Photo by Irene Fertik

George Abdo, associate vice president for university advancement, will leave USC in mid-June to become vice president for advancement at the Huntington Library, Art Collections and Botanical Gardens in San Marino.

Abdo goes to the Huntington after a 24-year career at the university. He has served as associate vice president since 1994, leading a program that was responsible for gifts of $5 million or more. Gifts of that size constitute more than one-third of the campaign funds raised by USC’s leadership and have included three gifts in excess of $100 million.

He has served as executive assistant to two presidents, Steven B. Sample and the late James H. Zumberge, and as executive secretary to the USC board of trustees.

“George brought deep compassion and human sensitivity to his fund-raising responsibilities,” said Sample. “We are grateful that he invested so much of his career in USC, and we look forward to working with him in his new post.”

As a member of the university’s central advancement staff, Abdo was also responsible for international fund-raising, foundation relations and development communications. As a member of the senior vice president’s cabinet, he participated in the conception, strategic planning, goal setting, and management of the Building on Excellence Campaign.Before joining the USC staff in 1978, Abdo held a number of positions in the nonprofit sector. He served as assistant to the president of the Norton Simon Foundation from 1973 to 1975, and in 1973 was organizing founder of the Southern California Association for Philanthropy, the regional association of philanthropic foundations. From 1978 to 1980 he was assistant director of the USC Office of Research and Program Coordination, advising faculty seeking research and program support from private foundations.

As executive secretary of the board of trustees from 1981 to 1994, Abdo was its chief of staff and organized and managed 13 annual trustee retreats. He also created and edited the first three editions of the USC Trustee Handbook.

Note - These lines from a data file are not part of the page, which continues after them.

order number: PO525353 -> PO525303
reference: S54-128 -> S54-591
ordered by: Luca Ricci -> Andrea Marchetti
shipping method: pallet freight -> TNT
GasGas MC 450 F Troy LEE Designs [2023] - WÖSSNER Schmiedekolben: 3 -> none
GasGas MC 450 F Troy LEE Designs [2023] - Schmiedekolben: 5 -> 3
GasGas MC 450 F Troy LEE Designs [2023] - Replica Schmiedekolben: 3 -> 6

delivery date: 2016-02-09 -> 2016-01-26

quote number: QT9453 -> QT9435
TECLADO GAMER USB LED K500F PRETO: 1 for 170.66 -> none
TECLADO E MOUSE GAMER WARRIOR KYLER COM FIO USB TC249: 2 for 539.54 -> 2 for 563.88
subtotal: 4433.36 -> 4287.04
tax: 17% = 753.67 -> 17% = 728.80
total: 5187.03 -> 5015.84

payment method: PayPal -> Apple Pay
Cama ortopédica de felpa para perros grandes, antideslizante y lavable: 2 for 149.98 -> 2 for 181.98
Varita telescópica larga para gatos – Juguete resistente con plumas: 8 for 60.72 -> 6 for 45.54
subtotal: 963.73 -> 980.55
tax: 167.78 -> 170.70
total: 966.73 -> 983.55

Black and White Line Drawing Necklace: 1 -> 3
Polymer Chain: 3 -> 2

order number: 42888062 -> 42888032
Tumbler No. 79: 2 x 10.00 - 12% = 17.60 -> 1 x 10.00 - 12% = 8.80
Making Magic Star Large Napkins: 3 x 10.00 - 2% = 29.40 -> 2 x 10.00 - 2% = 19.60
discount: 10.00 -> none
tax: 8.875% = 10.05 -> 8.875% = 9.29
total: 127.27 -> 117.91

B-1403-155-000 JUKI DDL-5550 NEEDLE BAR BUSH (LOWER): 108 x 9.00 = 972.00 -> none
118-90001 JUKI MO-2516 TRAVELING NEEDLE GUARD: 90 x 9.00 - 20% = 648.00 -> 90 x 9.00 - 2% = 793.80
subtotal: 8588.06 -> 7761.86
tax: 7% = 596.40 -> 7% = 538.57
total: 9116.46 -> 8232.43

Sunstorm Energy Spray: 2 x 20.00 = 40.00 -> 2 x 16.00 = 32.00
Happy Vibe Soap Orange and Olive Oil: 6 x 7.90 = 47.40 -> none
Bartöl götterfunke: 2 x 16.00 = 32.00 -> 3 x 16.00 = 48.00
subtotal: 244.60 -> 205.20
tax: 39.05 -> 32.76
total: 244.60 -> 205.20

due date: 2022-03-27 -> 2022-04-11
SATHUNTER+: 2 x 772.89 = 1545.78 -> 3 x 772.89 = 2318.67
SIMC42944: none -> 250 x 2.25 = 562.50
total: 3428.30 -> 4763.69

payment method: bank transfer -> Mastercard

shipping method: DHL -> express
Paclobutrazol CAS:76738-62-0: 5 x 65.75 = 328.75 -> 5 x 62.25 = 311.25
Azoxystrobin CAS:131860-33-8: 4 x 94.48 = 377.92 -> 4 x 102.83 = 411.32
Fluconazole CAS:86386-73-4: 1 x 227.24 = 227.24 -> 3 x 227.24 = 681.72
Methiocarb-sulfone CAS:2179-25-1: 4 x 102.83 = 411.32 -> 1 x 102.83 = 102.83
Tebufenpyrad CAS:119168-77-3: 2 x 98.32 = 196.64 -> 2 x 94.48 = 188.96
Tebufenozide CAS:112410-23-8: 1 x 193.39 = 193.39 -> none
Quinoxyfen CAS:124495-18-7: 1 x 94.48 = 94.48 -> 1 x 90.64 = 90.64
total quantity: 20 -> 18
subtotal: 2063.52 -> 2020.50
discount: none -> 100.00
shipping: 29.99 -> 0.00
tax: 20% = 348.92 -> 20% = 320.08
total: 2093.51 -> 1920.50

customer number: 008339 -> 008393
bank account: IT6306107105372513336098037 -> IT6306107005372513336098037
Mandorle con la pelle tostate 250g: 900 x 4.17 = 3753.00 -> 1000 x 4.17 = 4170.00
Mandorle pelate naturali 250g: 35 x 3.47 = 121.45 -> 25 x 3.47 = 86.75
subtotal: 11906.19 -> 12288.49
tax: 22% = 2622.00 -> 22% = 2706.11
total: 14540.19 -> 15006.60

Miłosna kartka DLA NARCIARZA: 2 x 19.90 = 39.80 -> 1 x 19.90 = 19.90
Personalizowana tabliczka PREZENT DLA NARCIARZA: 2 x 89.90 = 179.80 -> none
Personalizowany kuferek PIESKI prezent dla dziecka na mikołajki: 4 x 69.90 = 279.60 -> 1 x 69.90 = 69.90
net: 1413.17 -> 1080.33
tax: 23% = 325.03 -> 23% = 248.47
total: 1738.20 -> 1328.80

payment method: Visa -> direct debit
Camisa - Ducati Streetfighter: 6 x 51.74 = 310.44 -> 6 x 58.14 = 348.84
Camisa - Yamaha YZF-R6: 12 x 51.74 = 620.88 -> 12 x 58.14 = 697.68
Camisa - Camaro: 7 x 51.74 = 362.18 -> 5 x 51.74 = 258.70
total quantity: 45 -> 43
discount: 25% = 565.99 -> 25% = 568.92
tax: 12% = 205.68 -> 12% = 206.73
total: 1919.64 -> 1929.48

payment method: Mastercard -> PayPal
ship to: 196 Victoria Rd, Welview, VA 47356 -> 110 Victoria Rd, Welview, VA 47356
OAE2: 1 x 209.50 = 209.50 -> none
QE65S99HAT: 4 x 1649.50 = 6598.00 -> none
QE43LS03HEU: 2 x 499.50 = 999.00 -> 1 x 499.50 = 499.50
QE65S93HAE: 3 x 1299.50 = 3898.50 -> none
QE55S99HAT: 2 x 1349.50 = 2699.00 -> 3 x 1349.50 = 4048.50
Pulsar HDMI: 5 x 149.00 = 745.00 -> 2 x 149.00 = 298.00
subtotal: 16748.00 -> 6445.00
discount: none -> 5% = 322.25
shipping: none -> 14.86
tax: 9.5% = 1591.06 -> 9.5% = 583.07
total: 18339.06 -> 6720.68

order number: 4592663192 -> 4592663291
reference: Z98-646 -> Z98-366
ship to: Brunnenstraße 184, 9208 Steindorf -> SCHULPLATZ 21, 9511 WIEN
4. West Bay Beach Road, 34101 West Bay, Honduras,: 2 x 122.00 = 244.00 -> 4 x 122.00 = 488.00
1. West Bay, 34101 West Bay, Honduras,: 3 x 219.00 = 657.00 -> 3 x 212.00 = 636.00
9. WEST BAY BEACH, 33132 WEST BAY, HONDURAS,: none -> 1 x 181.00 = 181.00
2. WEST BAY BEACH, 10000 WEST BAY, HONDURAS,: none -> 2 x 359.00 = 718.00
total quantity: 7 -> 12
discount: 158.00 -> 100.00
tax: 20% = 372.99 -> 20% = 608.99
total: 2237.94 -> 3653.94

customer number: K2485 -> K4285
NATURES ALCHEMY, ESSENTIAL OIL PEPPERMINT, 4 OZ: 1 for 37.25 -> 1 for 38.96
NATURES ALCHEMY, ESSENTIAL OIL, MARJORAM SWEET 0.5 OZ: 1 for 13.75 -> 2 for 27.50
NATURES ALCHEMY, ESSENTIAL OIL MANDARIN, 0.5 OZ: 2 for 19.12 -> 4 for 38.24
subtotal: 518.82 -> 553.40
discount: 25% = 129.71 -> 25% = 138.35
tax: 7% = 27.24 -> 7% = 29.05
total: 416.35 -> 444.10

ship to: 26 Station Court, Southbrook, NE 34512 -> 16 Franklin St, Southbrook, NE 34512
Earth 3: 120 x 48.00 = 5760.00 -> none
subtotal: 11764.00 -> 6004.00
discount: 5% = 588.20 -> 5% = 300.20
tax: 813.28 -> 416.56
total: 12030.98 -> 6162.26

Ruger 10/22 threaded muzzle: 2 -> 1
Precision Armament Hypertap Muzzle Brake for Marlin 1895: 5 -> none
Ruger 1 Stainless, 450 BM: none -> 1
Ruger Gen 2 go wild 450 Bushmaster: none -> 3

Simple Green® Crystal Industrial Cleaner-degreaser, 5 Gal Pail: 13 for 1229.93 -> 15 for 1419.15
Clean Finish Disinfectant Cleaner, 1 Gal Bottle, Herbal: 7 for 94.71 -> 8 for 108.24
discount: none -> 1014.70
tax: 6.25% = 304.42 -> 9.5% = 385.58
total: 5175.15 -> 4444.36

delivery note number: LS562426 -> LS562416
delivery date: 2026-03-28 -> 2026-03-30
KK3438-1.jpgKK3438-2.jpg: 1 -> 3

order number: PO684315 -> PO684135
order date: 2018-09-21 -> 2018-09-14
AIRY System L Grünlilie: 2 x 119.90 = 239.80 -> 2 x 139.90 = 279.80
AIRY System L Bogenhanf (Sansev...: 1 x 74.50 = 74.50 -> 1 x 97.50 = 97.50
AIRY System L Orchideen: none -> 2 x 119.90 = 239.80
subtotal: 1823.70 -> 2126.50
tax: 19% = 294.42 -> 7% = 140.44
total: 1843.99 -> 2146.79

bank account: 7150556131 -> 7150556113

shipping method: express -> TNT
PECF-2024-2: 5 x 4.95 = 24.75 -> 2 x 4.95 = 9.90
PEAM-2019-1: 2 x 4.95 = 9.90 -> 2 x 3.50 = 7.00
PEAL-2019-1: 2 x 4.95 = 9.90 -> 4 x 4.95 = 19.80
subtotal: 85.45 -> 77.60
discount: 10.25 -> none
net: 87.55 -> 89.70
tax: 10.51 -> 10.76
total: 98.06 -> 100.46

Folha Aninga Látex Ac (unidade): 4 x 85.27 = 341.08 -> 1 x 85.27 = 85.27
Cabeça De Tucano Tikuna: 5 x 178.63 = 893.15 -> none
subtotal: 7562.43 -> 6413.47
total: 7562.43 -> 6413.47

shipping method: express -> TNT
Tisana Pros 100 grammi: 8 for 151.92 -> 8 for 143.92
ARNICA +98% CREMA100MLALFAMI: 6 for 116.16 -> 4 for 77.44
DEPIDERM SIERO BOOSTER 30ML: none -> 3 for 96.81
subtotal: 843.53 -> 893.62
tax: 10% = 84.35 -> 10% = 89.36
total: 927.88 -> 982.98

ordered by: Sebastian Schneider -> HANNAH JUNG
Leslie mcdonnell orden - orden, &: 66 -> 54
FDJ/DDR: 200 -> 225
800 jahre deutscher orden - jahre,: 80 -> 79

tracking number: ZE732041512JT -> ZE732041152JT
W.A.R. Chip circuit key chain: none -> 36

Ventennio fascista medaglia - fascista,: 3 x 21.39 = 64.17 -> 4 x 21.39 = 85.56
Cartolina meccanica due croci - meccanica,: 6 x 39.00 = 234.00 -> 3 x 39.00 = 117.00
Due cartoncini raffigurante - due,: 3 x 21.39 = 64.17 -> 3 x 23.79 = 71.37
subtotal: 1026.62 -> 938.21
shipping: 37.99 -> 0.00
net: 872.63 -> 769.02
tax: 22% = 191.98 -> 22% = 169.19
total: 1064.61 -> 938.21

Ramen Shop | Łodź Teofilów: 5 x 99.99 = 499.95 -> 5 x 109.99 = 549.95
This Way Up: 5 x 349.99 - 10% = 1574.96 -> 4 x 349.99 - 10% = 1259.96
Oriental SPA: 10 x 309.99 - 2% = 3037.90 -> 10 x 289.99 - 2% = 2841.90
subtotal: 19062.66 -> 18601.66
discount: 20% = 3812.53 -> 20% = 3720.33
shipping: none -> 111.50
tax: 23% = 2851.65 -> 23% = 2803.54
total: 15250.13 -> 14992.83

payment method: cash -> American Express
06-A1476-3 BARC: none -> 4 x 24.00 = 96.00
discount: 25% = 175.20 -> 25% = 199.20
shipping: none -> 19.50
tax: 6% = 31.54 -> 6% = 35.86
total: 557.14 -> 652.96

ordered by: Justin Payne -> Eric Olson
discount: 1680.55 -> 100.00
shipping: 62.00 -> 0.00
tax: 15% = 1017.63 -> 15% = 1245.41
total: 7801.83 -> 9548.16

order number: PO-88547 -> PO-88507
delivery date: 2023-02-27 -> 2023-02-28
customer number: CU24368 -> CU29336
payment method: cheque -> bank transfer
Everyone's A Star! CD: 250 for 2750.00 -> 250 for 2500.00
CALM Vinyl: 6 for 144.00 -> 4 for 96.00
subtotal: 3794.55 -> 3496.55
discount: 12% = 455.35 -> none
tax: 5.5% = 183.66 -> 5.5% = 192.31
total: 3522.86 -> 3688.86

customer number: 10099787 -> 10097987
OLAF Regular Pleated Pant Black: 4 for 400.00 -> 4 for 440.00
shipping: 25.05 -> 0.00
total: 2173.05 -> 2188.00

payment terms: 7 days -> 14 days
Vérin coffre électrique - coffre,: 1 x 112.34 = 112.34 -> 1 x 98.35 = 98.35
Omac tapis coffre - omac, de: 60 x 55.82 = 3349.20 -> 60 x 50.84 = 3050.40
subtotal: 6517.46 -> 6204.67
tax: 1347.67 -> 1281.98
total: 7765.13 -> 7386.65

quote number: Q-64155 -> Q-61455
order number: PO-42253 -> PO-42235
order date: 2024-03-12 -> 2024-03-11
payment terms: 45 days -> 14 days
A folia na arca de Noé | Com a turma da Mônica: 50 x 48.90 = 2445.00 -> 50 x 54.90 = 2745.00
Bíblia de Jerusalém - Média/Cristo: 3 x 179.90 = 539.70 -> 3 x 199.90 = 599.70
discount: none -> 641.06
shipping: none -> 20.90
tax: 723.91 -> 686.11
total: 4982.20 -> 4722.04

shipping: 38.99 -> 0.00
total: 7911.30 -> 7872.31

“When the trustees and overseers at the Huntington asked me what I was leaving behind at USC, I told them, ‘Twenty-four wonderful years,'” Abdo said. “These years at USC have been enormously satisfying and fulfilling. It has been an honor and a pleasure to work directly with Presidents Steven B. Sample, James H. Zumberge and John R. Hubbard, and to have contributed in some modest way to the remarkable advancement of USC during this period.”

Abdo earned a bachelor’s degree in history from UCLA and a master of divinity degree from Princeton Theological Seminary in 1972. In his years at USC, he pursued a deep interest in the ethics of stewardship at institutions of higher education, leading to a master’s degree from USC in religion and social ethics in 1995 and a Ph.D. in 2000. His doctoral dissertation was entitled “The Ethical Responsibility of Trustees for the Interpretation of Mission in Independent Colleges and Universities.”

He serves as chairman of the board of trustees of the San Francisco Theological Seminary, and is a Fellow of the Society for Values in Higher Education. Abdo founded Drug Rehabilitation Center Inc., the first halfway house for drug abusers in west Florida in 1971. A Presbyterian minister, he has served as both a parish minister and a campus minister.

Abdo’s wife, Sara Campbell, is senior curator at the Norton Simon Museum. His son, David, is a USC Marshall School of Business graduate employed by the Walt Disney Co.’s Buena Vista Music Group. His daughter, Maryanna, is a Trustee Scholar and a senior in the School of Cinema-Television who will graduate May 10. She has won a $10,000 Renaissance Scholar prize and has been selected for a Fulbright Fellowship.